主部の最初で、オーケストラのトゥッティ(総奏)がロシア的な性格の旋律を歌い上げ、その間ピアノはアルペッジョの伴奏音型を直向きに奏で、長い第1主題の呈示が終わると、急速な音型の移行句が続き第2主題が現れる。
第1主題がオーケストラで現れるのに対し、より抒情的な第2主題はまずピアノで登場し、第1主題の伴奏音型から移行句まで、急速な装飾音型を奏で続ける。これらの音型はしばしば鈴と誤解されやすいが、ロシア正教会の小さな鐘を模している。
劇的で目まぐるしい展開部は、楽器法や調性を変えながら両方の主題の音型を利用しながら、この間に新たな楽想がゆっくりと形成されていく。展開部で壮大なクライマックスを迎えると、恰も最初から繰り返しそうになるが再現部(Maestoso)は、かなり趣きが異なり、ピアノの伴奏音型を変えて第1主題の前半部分が行進曲調で再現された後、後半部分はピアノによって再現され、第2主題は移行句なしで再現され入念にコーダを準備する。

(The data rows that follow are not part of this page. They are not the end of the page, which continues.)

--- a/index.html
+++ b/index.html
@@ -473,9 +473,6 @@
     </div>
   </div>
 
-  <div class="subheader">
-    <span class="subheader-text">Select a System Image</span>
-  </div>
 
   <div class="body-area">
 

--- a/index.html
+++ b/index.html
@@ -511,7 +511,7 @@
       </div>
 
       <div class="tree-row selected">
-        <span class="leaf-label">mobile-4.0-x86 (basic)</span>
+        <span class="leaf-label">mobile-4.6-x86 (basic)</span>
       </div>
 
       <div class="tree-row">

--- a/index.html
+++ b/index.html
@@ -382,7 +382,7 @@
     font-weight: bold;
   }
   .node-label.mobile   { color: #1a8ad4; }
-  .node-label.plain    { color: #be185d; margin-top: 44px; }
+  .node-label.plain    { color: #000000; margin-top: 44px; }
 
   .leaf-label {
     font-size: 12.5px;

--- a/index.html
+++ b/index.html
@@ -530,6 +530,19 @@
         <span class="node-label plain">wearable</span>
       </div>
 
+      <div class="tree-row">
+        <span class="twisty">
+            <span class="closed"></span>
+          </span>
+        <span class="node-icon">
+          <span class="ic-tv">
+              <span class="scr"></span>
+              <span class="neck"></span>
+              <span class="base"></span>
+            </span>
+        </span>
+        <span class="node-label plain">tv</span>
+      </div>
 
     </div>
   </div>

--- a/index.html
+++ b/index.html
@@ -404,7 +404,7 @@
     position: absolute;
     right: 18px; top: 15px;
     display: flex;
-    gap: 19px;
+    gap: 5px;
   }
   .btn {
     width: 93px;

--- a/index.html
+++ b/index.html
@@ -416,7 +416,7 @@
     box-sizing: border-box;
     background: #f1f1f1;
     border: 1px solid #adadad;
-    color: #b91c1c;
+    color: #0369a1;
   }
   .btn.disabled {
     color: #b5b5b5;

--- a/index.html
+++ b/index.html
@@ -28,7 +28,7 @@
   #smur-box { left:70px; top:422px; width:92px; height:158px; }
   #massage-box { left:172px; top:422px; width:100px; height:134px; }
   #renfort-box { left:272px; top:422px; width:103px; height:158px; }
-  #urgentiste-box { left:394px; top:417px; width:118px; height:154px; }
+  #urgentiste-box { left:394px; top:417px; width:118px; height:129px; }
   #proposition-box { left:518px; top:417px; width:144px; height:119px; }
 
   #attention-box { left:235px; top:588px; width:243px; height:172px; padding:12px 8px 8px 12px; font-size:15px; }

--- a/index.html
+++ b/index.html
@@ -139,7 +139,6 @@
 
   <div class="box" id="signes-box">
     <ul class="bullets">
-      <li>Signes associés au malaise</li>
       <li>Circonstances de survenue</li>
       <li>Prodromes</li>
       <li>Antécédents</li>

第1楽章のピアノ独奏で特徴的なのは、第1主題の主旋律の進行をオーケストラ(特に弦楽合奏)に完全に委ねている点だ。ピアノの演奏至難なパッセージの多くが、音楽的・情緒的な必要性から使われており、しかも伴奏として表立って目立たないこともあり、聴き手にピアノの超絶技巧の存在を感付かせず、あくまでオーケストラのオブリガート(助奏)的な役割に徹することで、時には室内楽的な、時には交響的な印象を生み出すのに役立っている。
出典Wikipedia
ラフマニノフは身長192cmに加え、マルファン症候群という遺伝病に起因した巨大な手を持っていた。普通の大人はピアノの鍵盤のドからオクターブ上のレ、つまり9度くらいが平均的な手の大きさとされるが、ラフマニノフはドからオクターブ上のソまでの12度が届いた。また関節の柔軟さも特異で、左手の小指ド、薬指ミ、中指ソ、人差し指ドと押さえた上で、なんと親指は小指の下のシを押さえることが出来たと伝えられ、その演奏はモノラルだが現在でも聞くことが出来る(You Tubeなどにもある)
こんな特異な体質の持ち主が創った曲を弾かなければならないのだから、後世のピアニストにとっては大迷惑な話だが、ピアノ協奏曲第2番も多くのラフマニノフのピアノ曲と同じく、ピアノの難曲として知られ極めて高度な演奏技巧が要求される。例えば、第一楽章冒頭の和音の連打部分において、ピアニストは一度に10度の間隔に手を広げることが要求されており、手の小さいピアニストの場合はこの和音塊をアルペッジョ(和音の各音を同時に奏さず、下または上の音から順次奏していく演奏法)にして弾くことが通例となっている。